NAME

EAI::Wrap - framework for easy creation of Enterprise Application Integration tasks

SYNOPSIS

# site.config
%config = (
	sensitive => {
			dbSys => {user => "DBuser", pwd => "DBPwd"},
			ftpSystem1 => {user => "FTPuser", pwd => "FTPPwd", privKey => 'path_to_private_key', hostkey =>'hostkey'},
		},
	checkLookup => {"task_script.pl" => {errmailaddress => "test\@test.com", errmailsubject => "testjob failed", timeToCheck => "0800", freqToCheck => "B", logFileToCheck => "test.log", logcheck => "started.*"}},
	executeOnInit => sub {$execute{addToScriptName} = "doWhateverHereToModifySettings";},
	folderEnvironmentMapping => {Test => "Test", Dev => "Dev", "" => "Prod"},
	errmailaddress => 'your@mail.address',
	errmailsubject => "No errMailSubject defined",
	fromaddress => 'service@mail.address',
	smtpServer => "a.mail.server",
	smtpTimeout => 60,
	testerrmailaddress => 'your@mail.address',
	logRootPath => {"" => "C:/dev/EAI/Logs",},
	historyFolder => {"" => "History",},
	historyFolderUpload => "HistoryUpload",
	redoDir => {"" => "redo",},
	task => {
		redoTimestampPatternPart => '[\d_]',
		retrySecondsErr => 60*5,
		retrySecondsErrAfterXfails => 60*10,
		retrySecondsXfails => 2,
		retrySecondsPlanned => 60*15,
	},
	DB => {
		server => {Prod => "ProdServer", Test => "TestServer"},
		cutoffYr2000 => 60,
		DSN => 'driver={SQL Server};Server=$DB->{server}{$execute{env}};database=$DB->{database};TrustedConnection=Yes;',
		schemaName => "dbo",
	},
	FTP => {
		lookups => {
			ftpSystem1 => {remoteHost => {Test => "TestHost", Prod => "ProdHost"}, port => 5022},
		},
		maxConnectionTries => 5,
		sshInstallationPath => "C:/dev/EAI/putty/PLINK.EXE",
	},
	File => {
		format_defaultsep => "\t",
		format_thousandsep => ",",
		format_decimalsep => ".",
	}
);

# task_script.pl
use EAI::Wrap;
%common = (
	FTP => {
		remoteHost => {"Prod" => "ftp.com", "Test" => "ftp-test.com"},
		remoteDir => "/reports",
		port => 22,
		user => "myuser",
		privKey => 'C:/keystore/my_private_key.ppk',
		FTPdebugLevel => 0, # ~(1|2|4|8|16|1024|2048)
	},
	DB => {
		tablename => "ValueTable",
		deleteBeforeInsertSelector => "rptDate = ?",
		dontWarnOnNotExistingFields => 1,
		database => "DWH",
	},
	task => {
		plannedUntil => "2359",
	},
);
@loads = (
	{
		File => {
			filename => "Datafile1.XML",
			format_XML => 1,
			format_sep => ',',
			format_xpathRecordLevel => '//reportGrp/CM1/*',
			format_fieldXpath => {rptDate => '//rptHdr/rptDat', NotionalVal => 'NotionalVal', tradeRef => 'tradeRefId', UTI => 'UTI'}, 
			format_header => "rptDate,NotionalVal,tradeRef,UTI",
		},
	},
	{
		File => {
			filename => "Datafile2.txt",
			format_sep => "\t",
			format_skip => 1,
			format_header => "rptDate	NotionalVal	tradeRef	UTI",
		},
	}
);
setupEAIWrap();
standardLoop();

DESCRIPTION

EAI::Wrap provides a framework for defining EAI jobs directly in Perl, sparing the creator of low-level tasks as FTP-Fetching, file-parsing and storing into a database. It also can be used to handle other workflows, like creating files from the database and uploading to FTP-Servers or using other externally provided tools.
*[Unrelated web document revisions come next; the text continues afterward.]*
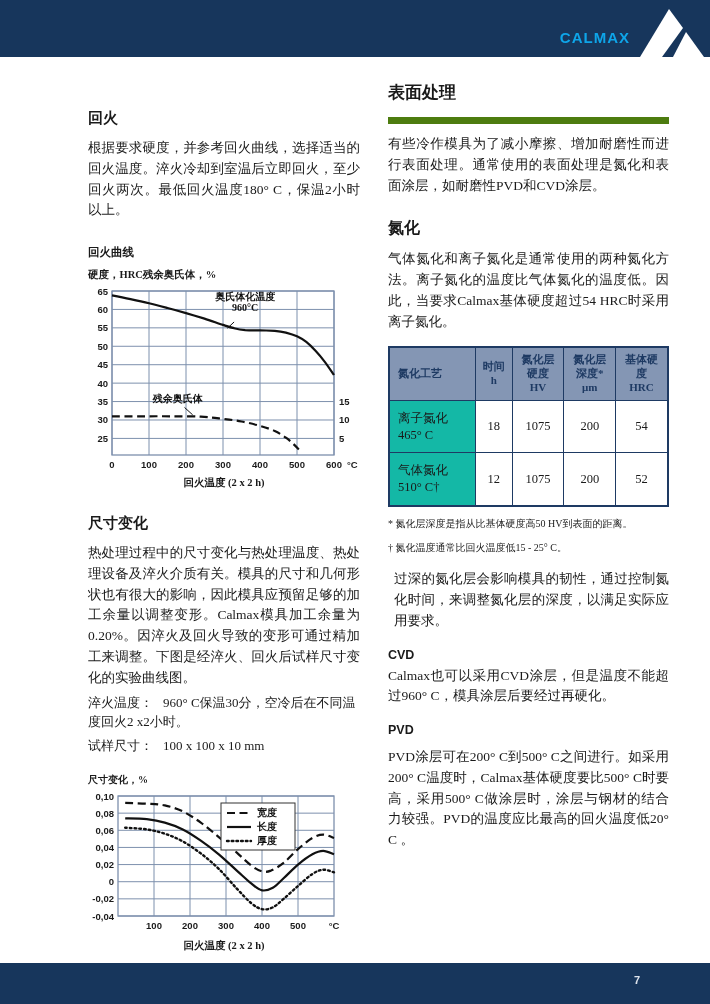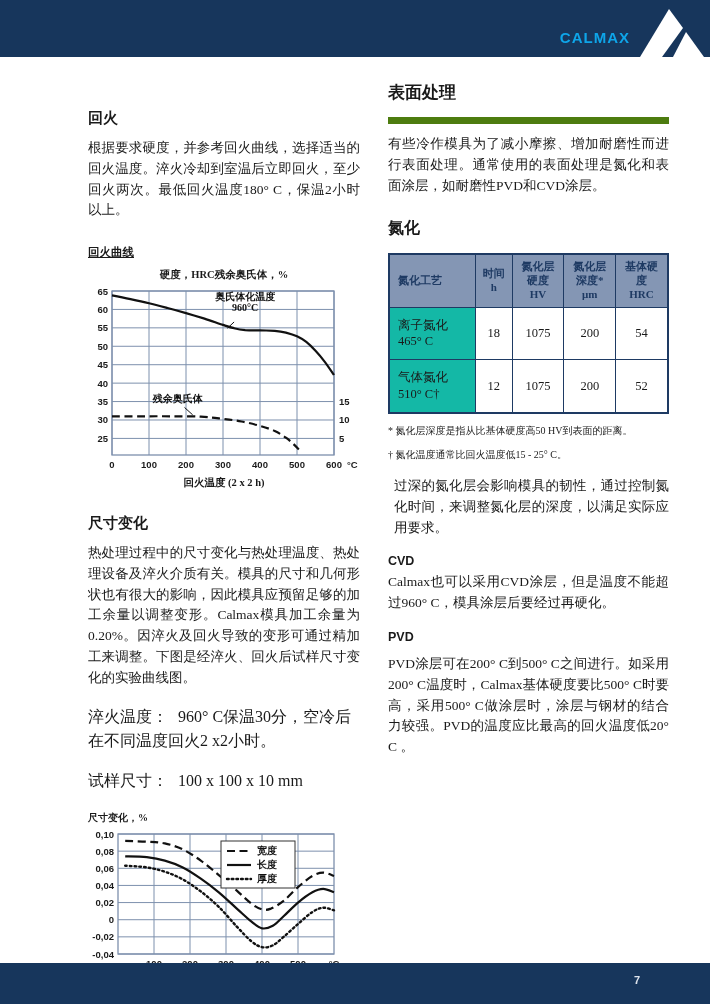"回火曲线" .chart-label { text-decoration: underline -> none }
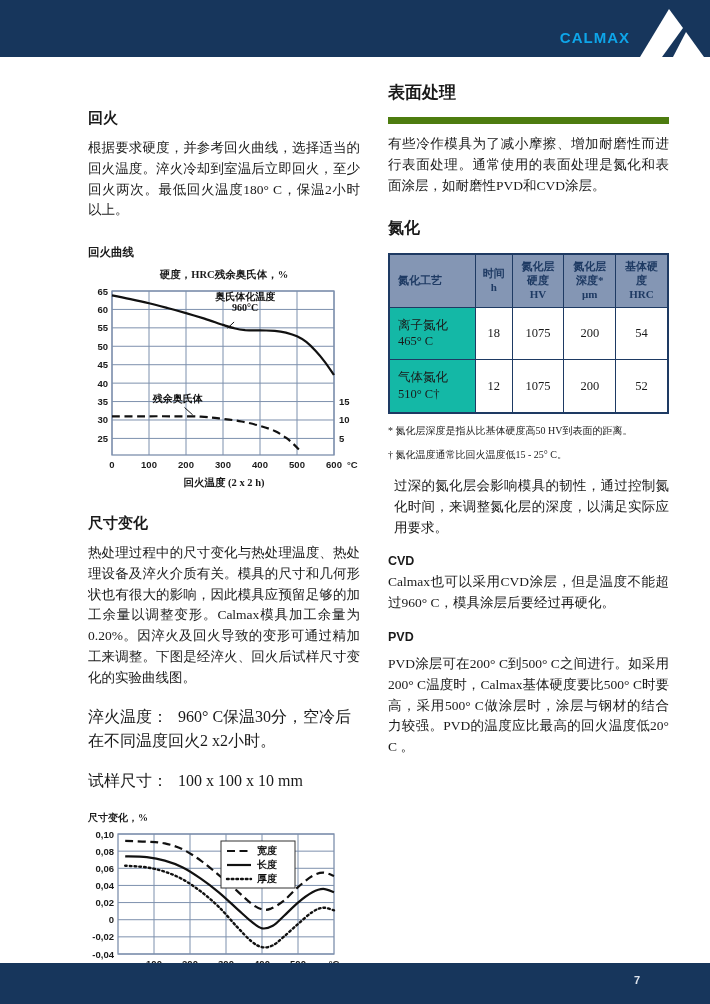"气体氮化和离子氮化是通常使用的两种氮化方法。离子氮化的温度比气体氮化的温度低。因" p.body { html: none -> <p>气体氮化和离子氮化是通常使用的两种氮化方法。离子氮化的温度比气体氮化的温度低。因此，当要求Calmax基体硬度超过54 HRC时采用离子氮化。</p> }
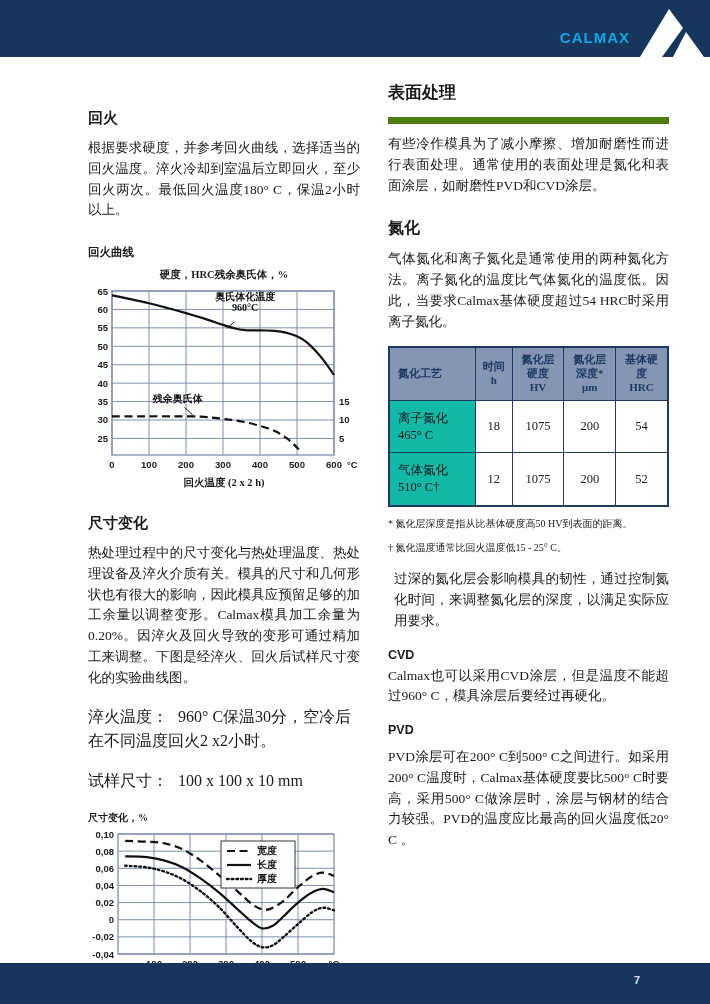"硬度，HRC" .chart-head { justify-content: center -> flex-start }
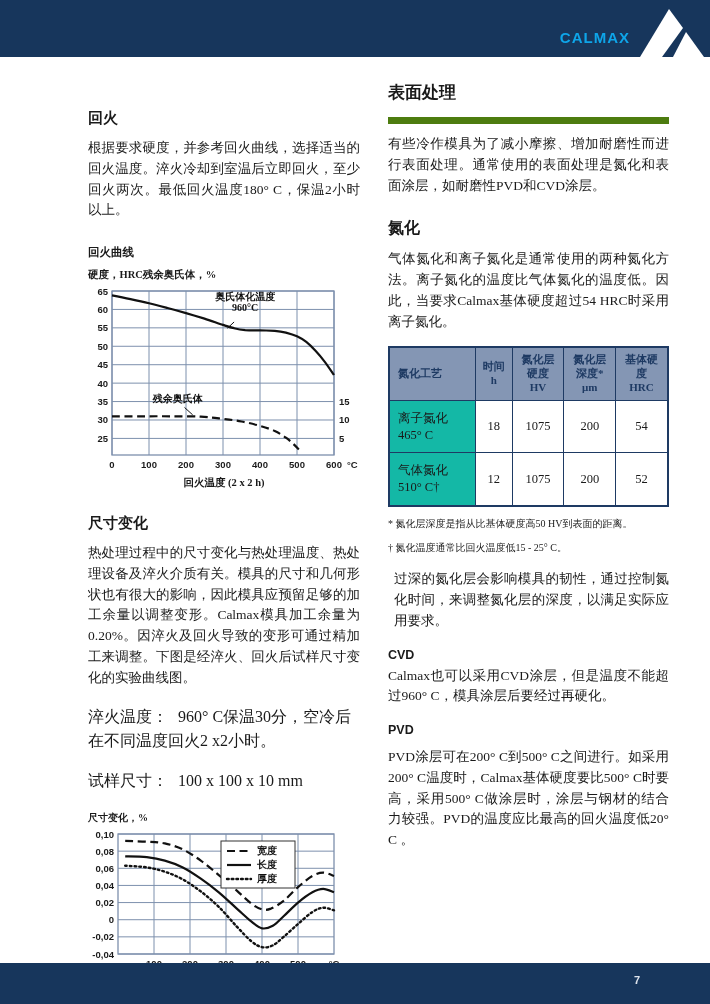"淬火温度： 960° C保温30分，空冷后在不同温度回火2 x2小时。" p.spec { font-size: 16px -> 13px; margin: 16px 0 0 0 -> 4px 0 0 0 }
The definition is done by first setting up datastructures for configurations and then providing a high-level scripting of the job itself using the provided subs (although any perl code is welcome here!).

EAI::Wrap has a lot of infrastructure already included, like logging using Log4perl, database handling with DBI and DBD::ODBC, FTP services using Net::SFTP::Foreign, file parsing using Text::CSV (text files), Data::XLSX::Parser and Spreadsheet::ParseExcel (excel files), XML::LibXML (xml files), file writing with Spreadsheet::WriteExcel and Excel::Writer::XLSX (excel files), Text::CSV (text files).

Furthermore it provides very flexible commandline options, allowing almost all configurations to be set on the commandline. Commandline options (e.g. additional information passed on with the interactive option) of the task script are fetched at INIT allowing use of options within the configuration, e.g. $opt{process}{interactive_startdate} for a passed start date.

Also the logging configured in $ENV{EAI_WRAP_CONFIG_PATH}/log.config (logfile root path set in $ENV{EAI_WRAP_CONFIG_PATH}/site.config) starts immediately at INIT of the task script, to use a logger, simply make a call to get_logger(). For the logging configuration, see EAI::Common, setupLogging.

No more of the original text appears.